Before-and-after change data:
..............................
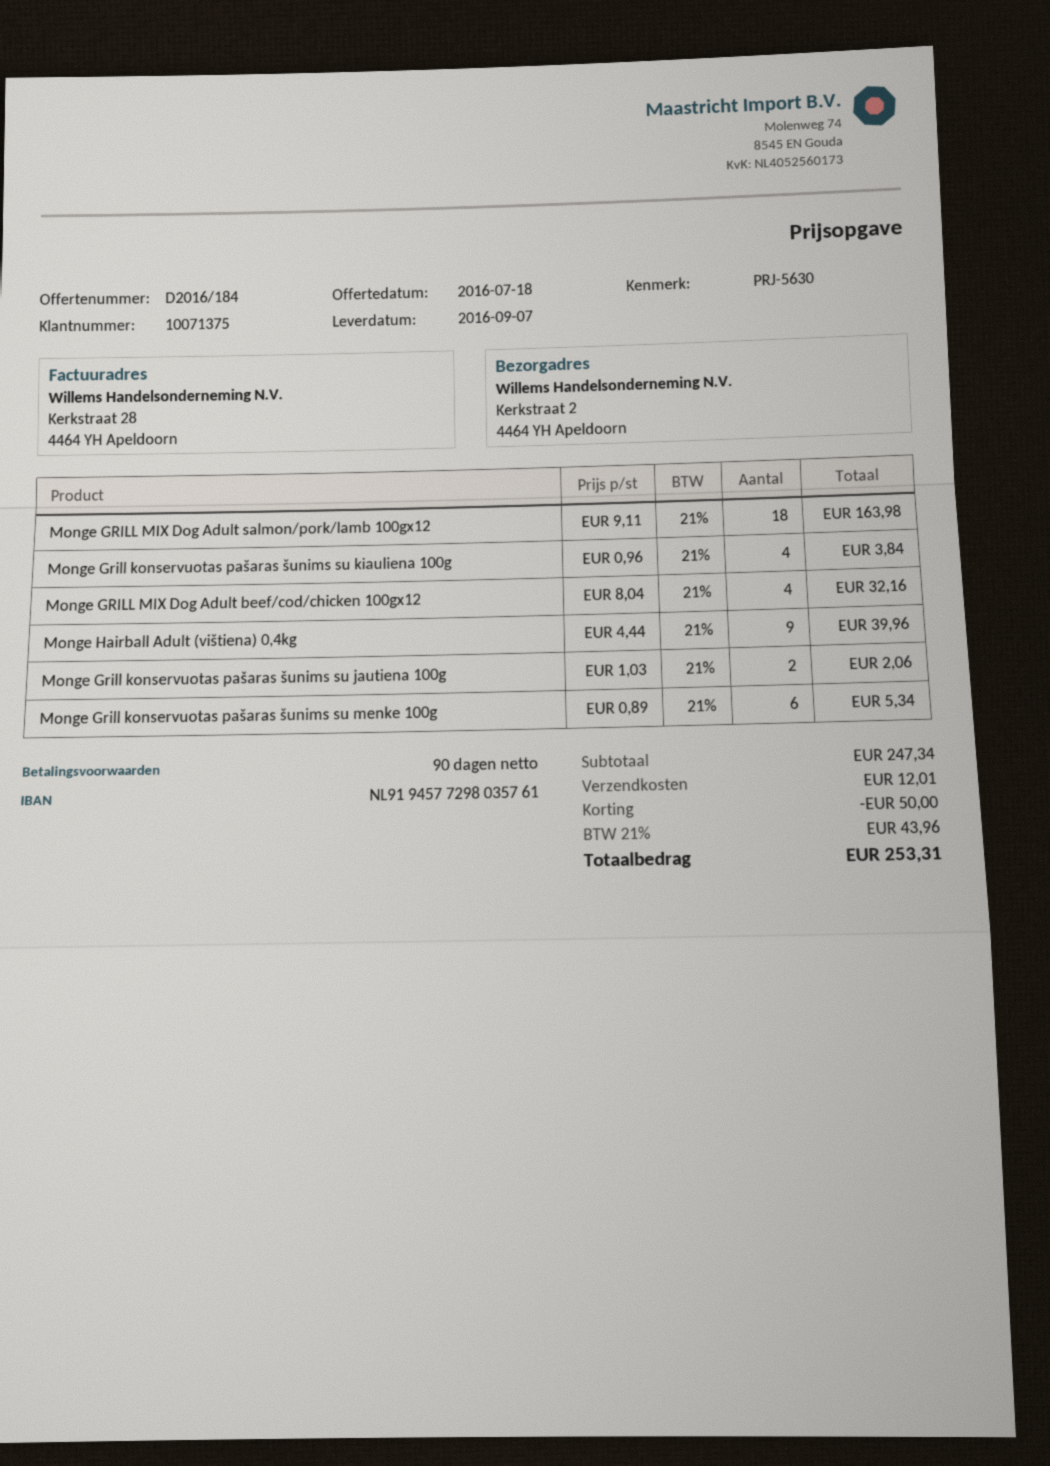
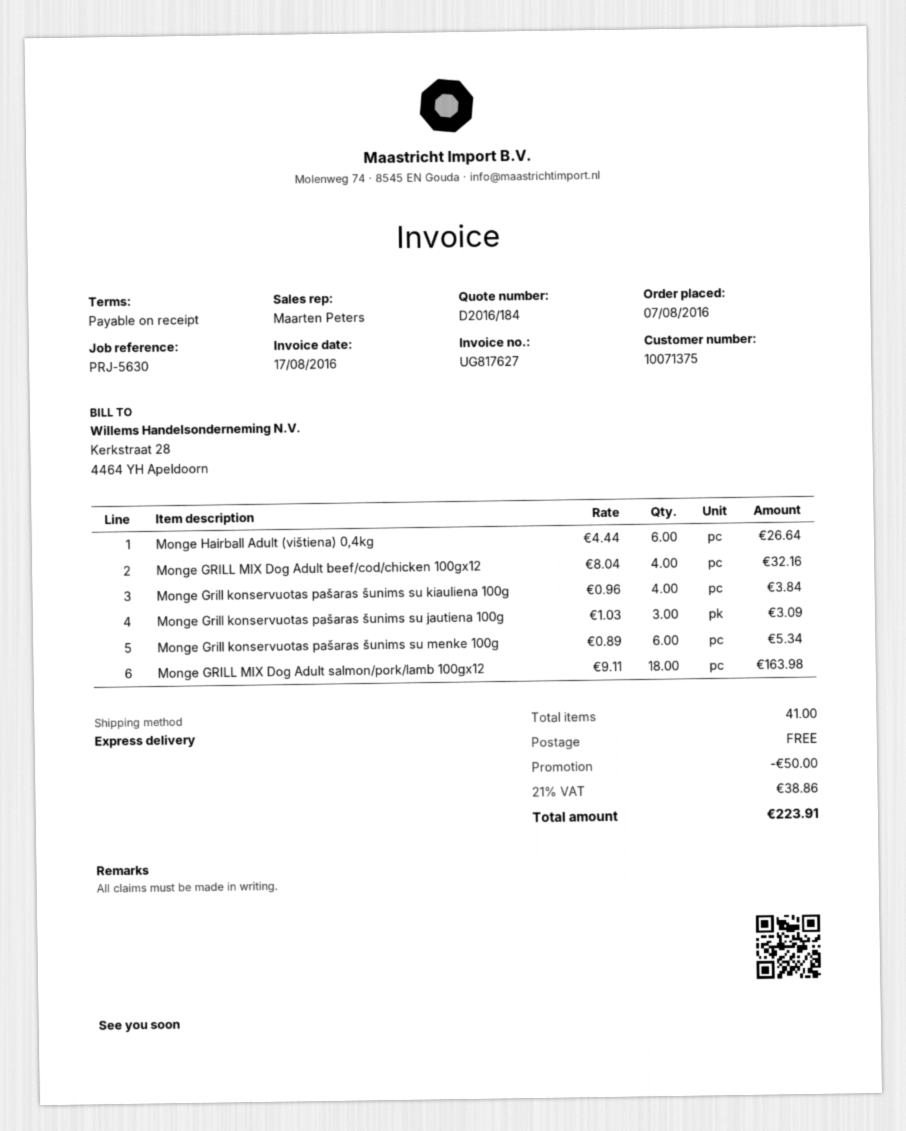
payment terms: 90 days -> on receipt
Monge Hairball Adult (vištiena) 0,4kg: 9 x 4.44 = 39.96 -> 6 x 4.44 = 26.64
Monge Grill konservuotas pašaras šunims su jautiena 100g: 2 x 1.03 = 2.06 -> 3 x 1.03 = 3.09
shipping: 12.01 -> 0.00
tax: 21% = 43.96 -> 21% = 38.86
total: 253.31 -> 223.91

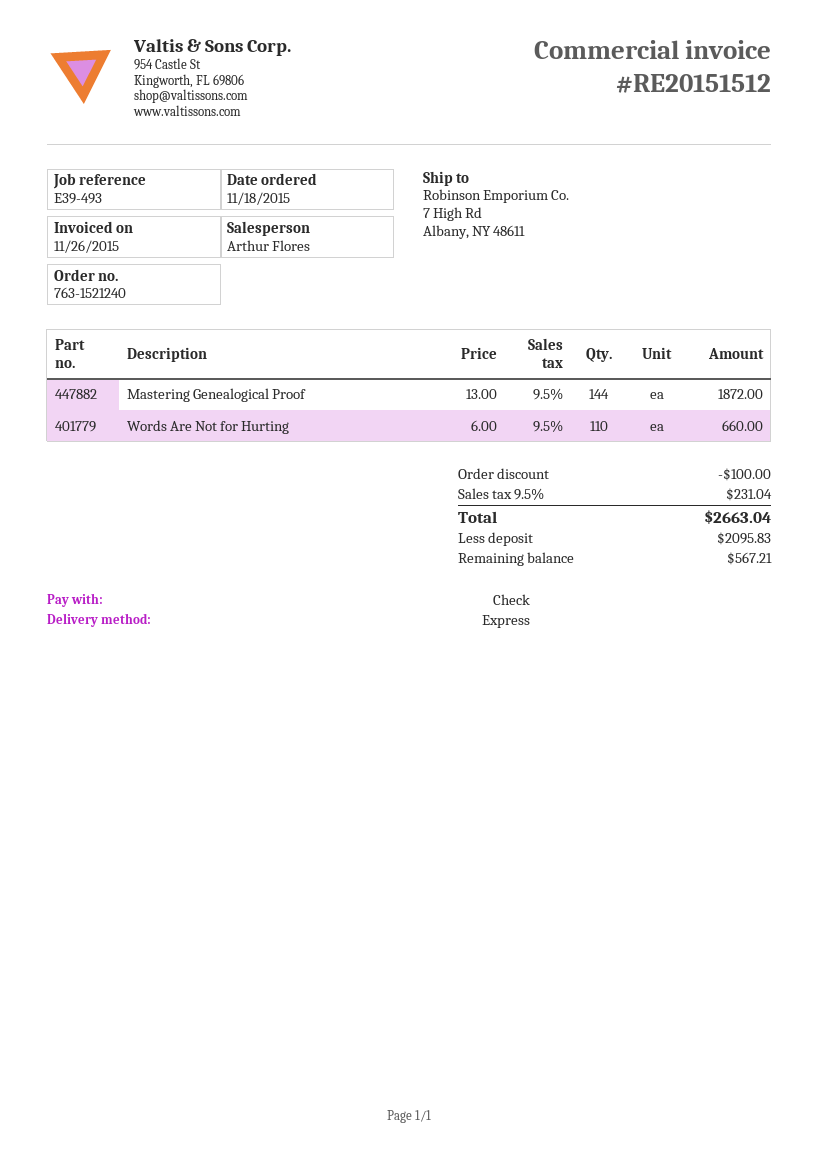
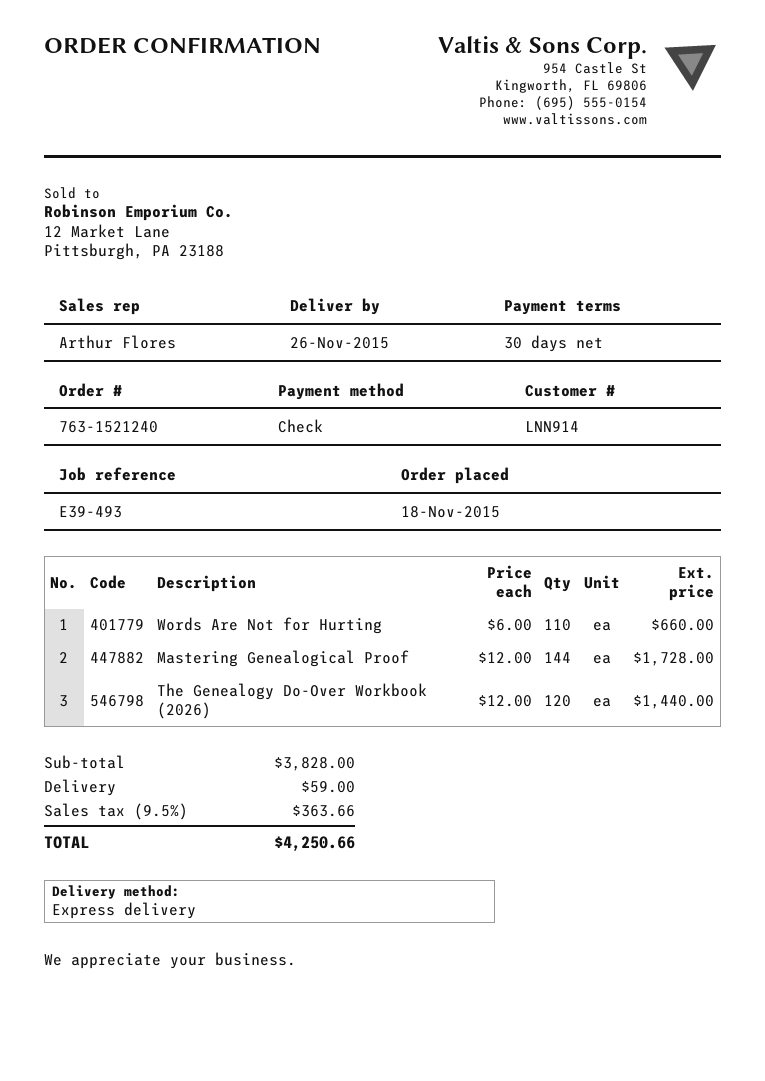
Mastering Genealogical Proof: 144 x 13.00 = 1872.00 -> 144 x 12.00 = 1728.00
The Genealogy Do-Over Workbook (2026): none -> 120 x 12.00 = 1440.00
discount: 100.00 -> none
shipping: none -> 59.00
tax: 9.5% = 231.04 -> 9.5% = 363.66
total: 2663.04 -> 4250.66

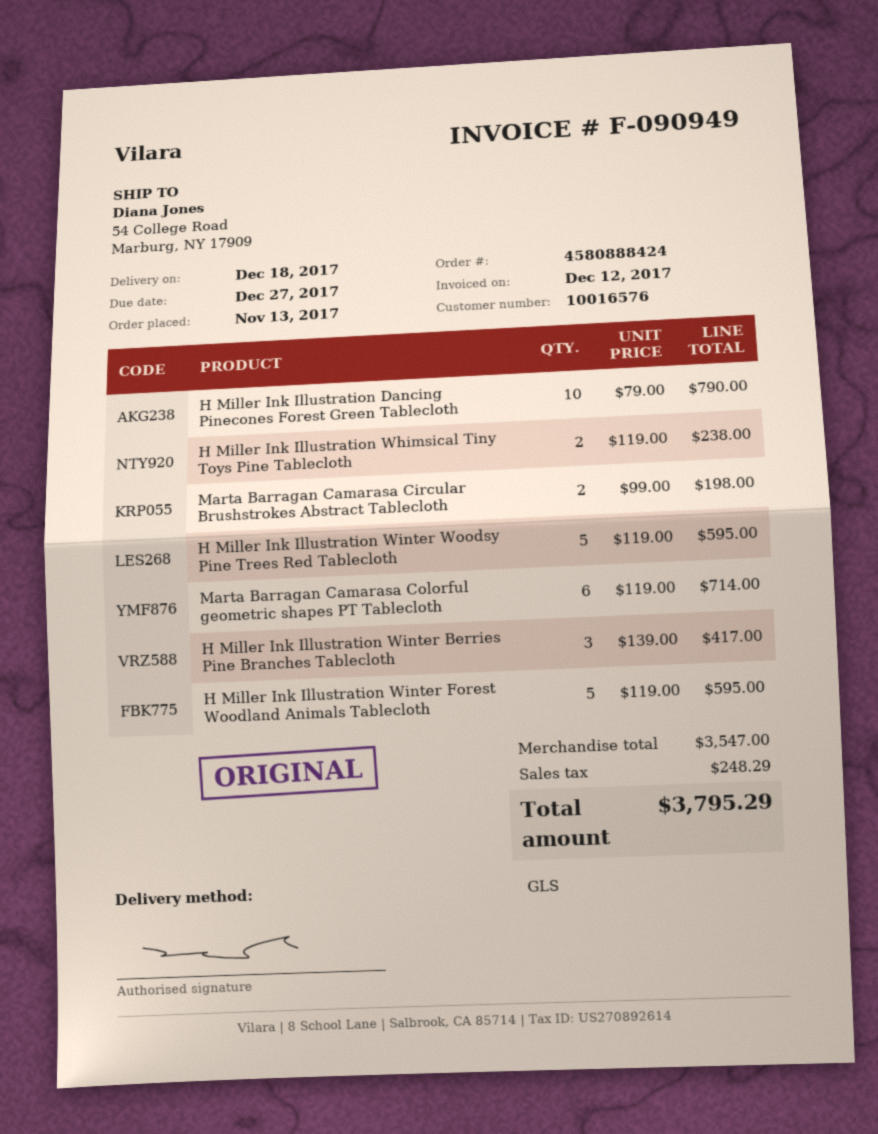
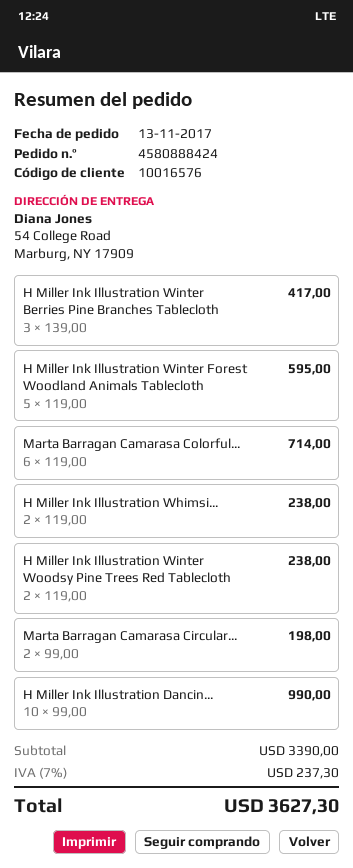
H Miller Ink Illustration Dancing Pinecones Forest Green Tablecloth: 10 x 79.00 = 790.00 -> 10 x 99.00 = 990.00
H Miller Ink Illustration Winter Woodsy Pine Trees Red Tablecloth: 5 x 119.00 = 595.00 -> 2 x 119.00 = 238.00
subtotal: 3547.00 -> 3390.00
tax: 248.29 -> 237.30
total: 3795.29 -> 3627.30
..............................
Restate the entries above word for word, and keep the pictures out.

ANSWER TO THIS PROBLEM ->
payment terms: 90 days -> on receipt
Monge Hairball Adult (vištiena) 0,4kg: 9 x 4.44 = 39.96 -> 6 x 4.44 = 26.64
Monge Grill konservuotas pašaras šunims su jautiena 100g: 2 x 1.03 = 2.06 -> 3 x 1.03 = 3.09
shipping: 12.01 -> 0.00
tax: 21% = 43.96 -> 21% = 38.86
total: 253.31 -> 223.91

Mastering Genealogical Proof: 144 x 13.00 = 1872.00 -> 144 x 12.00 = 1728.00
The Genealogy Do-Over Workbook (2026): none -> 120 x 12.00 = 1440.00
discount: 100.00 -> none
shipping: none -> 59.00
tax: 9.5% = 231.04 -> 9.5% = 363.66
total: 2663.04 -> 4250.66

H Miller Ink Illustration Dancing Pinecones Forest Green Tablecloth: 10 x 79.00 = 790.00 -> 10 x 99.00 = 990.00
H Miller Ink Illustration Winter Woodsy Pine Trees Red Tablecloth: 5 x 119.00 = 595.00 -> 2 x 119.00 = 238.00
subtotal: 3547.00 -> 3390.00
tax: 248.29 -> 237.30
total: 3795.29 -> 3627.30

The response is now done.